Apple Music is live and streaming, and our partners at CD Baby have provided a lot of information to help you navigate the newest – and potentially biggest – kid on the block.
Apple Music is now live and streaming, and is in week three of its three-month free trial period. Taylor Swift had something to say about Apple’s original plans not to pay artists for this three-month span (which made Apple change its policy and pay up!); and Spotify, it’s clearest competitor, has also been critical (to no one’s surprise). In fact, a story on Tech Times suggests that “Spotify and its hired lobbyists have been making the rounds in Washington, questioning Apple’s tactics and rising antitrust concerns among politicians.”
For independent musicians who want in on the service, CD Baby has been identified by Apple as the go-to source to make music available on the platform (the “Sign Up” link on Apple Music’s “How Do I Get Started” page goes right to CD Baby’s “Members” page). In addition to being an Apple approved aggregator, the editors at CD Baby’s The DIY Musician blog have embarked on a series of blog posts covering Apple Music from a variety of angles.
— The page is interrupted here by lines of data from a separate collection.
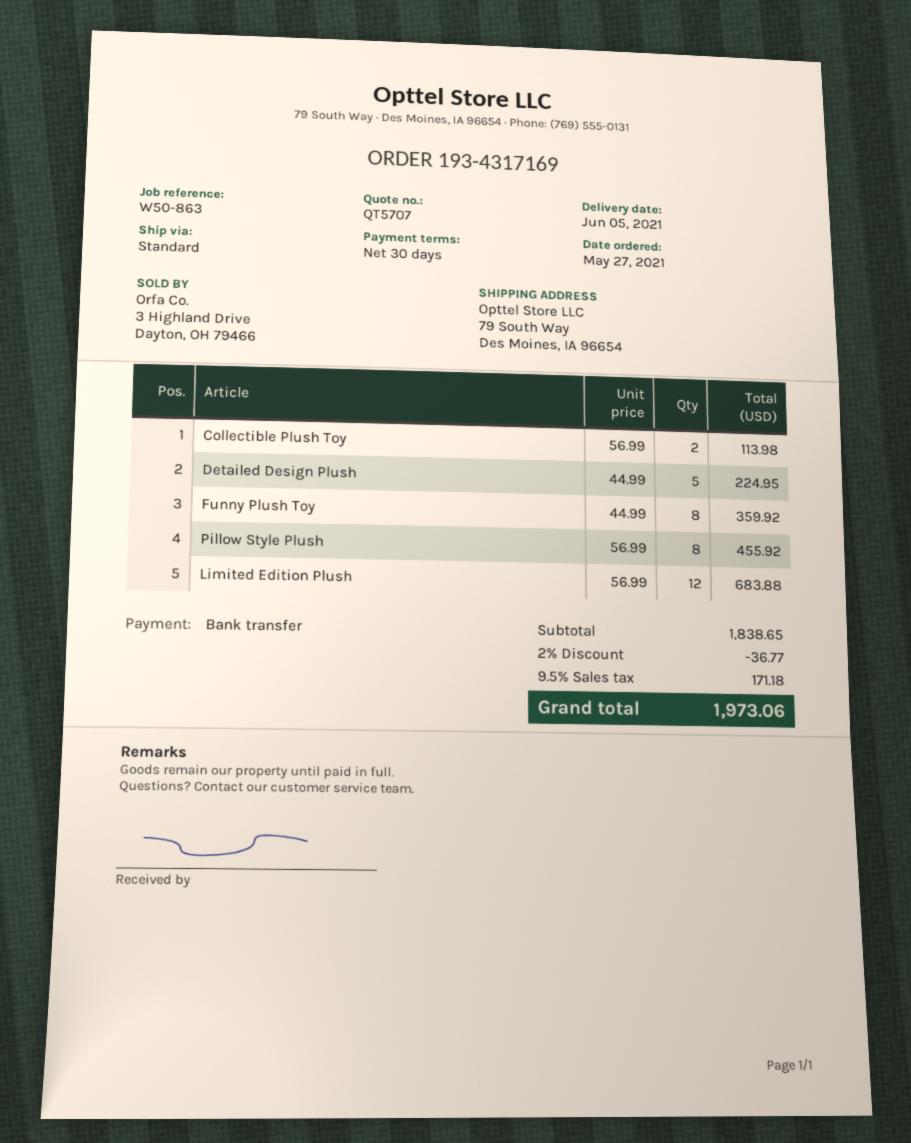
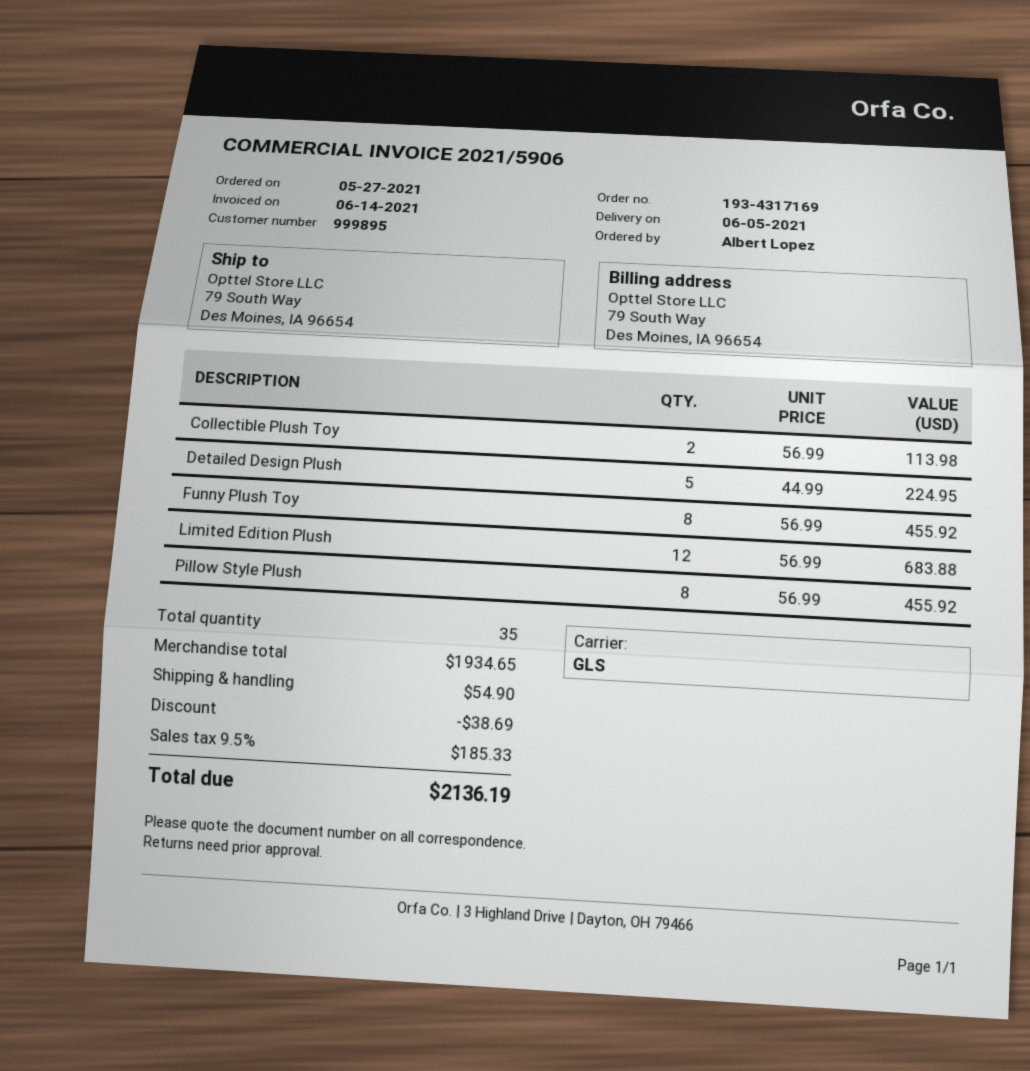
shipping method: standard -> GLS
Funny Plush Toy: 8 x 44.99 = 359.92 -> 8 x 56.99 = 455.92
subtotal: 1838.65 -> 1934.65
discount: 36.77 -> 38.69
shipping: none -> 54.90
tax: 9.5% = 171.18 -> 9.5% = 185.33
total: 1973.06 -> 2136.19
In “Apple announces Apple Music, the new music streaming service,” Chris Robley introduces the Apple Music model, highlighting some of its differences from other services in the market, including the absence of a free subscription plan. And by asking “Are you excited about Apple Music?” he opened up a thought-provoking conversation in the comments section that articulates the roiling sentiments of some independent artists who are not exactly enamored with the streaming model of music. It’s worth a read.
“How to claim your Apple Music artist profile through ‘Connect’” provides a step-by-step guide through the process of customizing your artist account through Connect. Apple Connect is Apple Music’s interface that gives access and control over your artist profile, including the ability to add photos, videos, songs, and other promotional content your fans can comment on, like, and share via Messenger, Facebook, Twitter, or email. “How to post an update on Apple Connect (Apple Music’s new social network)” is a follow-up on how to post an update.
“What effect will Apple Music have on the music industry?” has Robley postulating that Apple’s size and financial position makes it uniquely qualified to influence a change in the streaming industry in regard to royalty payouts to the artists (in the long run). With its paid subscription-only model, Apple Music’s potential for generating revenue is unquestioned. Whether that will make its way to artists in the form of higher royalty payments is something only time will tell.
In “How do I get my music on Apple Music?” Robley reiterates that you must go through a distributor in order to get your music on Apple Music. If you have your music on CD Baby available for streaming, it is already available on Apple Music (which launched on June 30th).
“4 kinds of royalties you can earn from Apple Music,” outlines the following royalty possibilities:
1. Interactive streaming royalties for your sound recording – paid to you via CD Baby (your aggregator)
2. Mechanical royalties for interactive streaming – paid to you via CD Baby Pro (your publishing administrator)
3. Performance royalties for internet radio plays – paid to you via ASCAP, BMI, SESAC, and your publishing rights administrator (CD Baby Pro)
4. Digital performance royalties for streams of sound recordings on Beats 1 and iTunes Radio – paid to you via CD Baby (your aggregator)
In “How much of Apple Music’s subscription revenue is being paid to rights owners?” Robley offers a brief explanation of sound recording royalties vs. performing rights royalties.
Finally, Tracy Maddux, CEO of CD Baby, had an op-ed piece run on Billboard.com titled “Wait, Apple Music Could Be Great for Indie Musicians?” that expands on Robley’s notions concerning the effect Apple Music could have on the industry. Maddux also proposes that Apple Music is uniquely positioned to have a positive impact in the long run as it relates to independent artists and the potential for a new standard in streaming royalties for music artists.